Both dates were praised for their ticketing systems, by which attendees had to produce the card with which the tickets were purchased in order to gain access into the venue. The concert merchandise also attracted interest from local media, specifically a T-shirt that parodied the Sheffield City Council logo.

On both nights, Miles Kane returned to the stage to perform Favourite Worst Nightmare track "505" with Arctic Monkeys.

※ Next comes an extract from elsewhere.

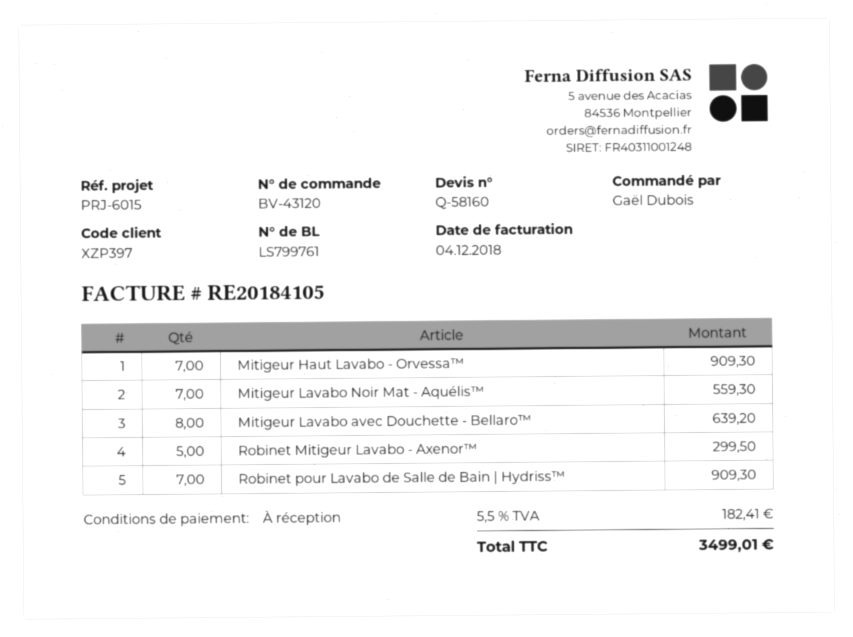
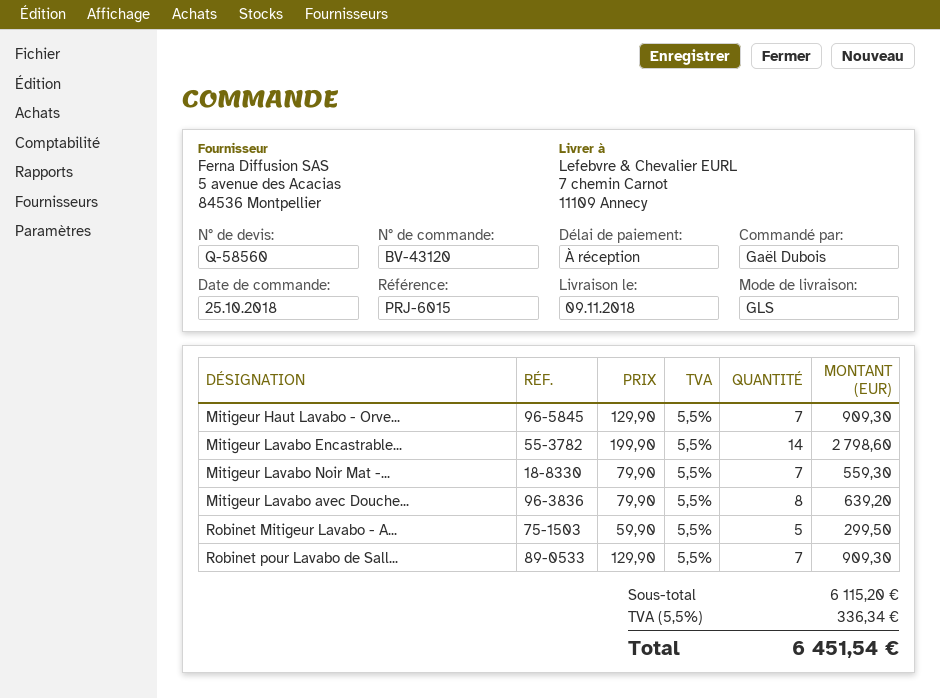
quote number: Q-58160 -> Q-58560
Mitigeur Lavabo Encastrable...: none -> 14 for 2798.60
tax: 5.5% = 182.41 -> 5.5% = 336.34
total: 3499.01 -> 6451.54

The band entered the stage on both nights to Hot Chocolate's "You Sexy Thing", likely in reference to Sheffield film The Full Monty, and also performed less well-known tracks from their earlier back catalogue such as "The View From The Afternoon", "A Certain Romance" and an acoustic performance of "Mardy Bum", the latter which had not previously been performed live since 2007.

===November Tour 2011===
On 9 June 2011, the band announced a nationwide UK arena tour to promote Suck It And See across October and November 2011. The tour started at Nottingham's Capital FM Arena on 28 October, followed by dates at London's O2 Arena, Cardiff Motorpoint Arena, Manchester MEN Arena, Birmingham LG Arena, Newcastle Metro Radio Arena, Aberdeen AECC and Glasgow SECC (Hall 4) before finishing at Liverpool's Echo Arena on 9 November 2011, with the support act throughout being The Vaccines. The Smith Westerns were originally scheduled to perform in a second support slot, but later cancelled due to "family medical issues".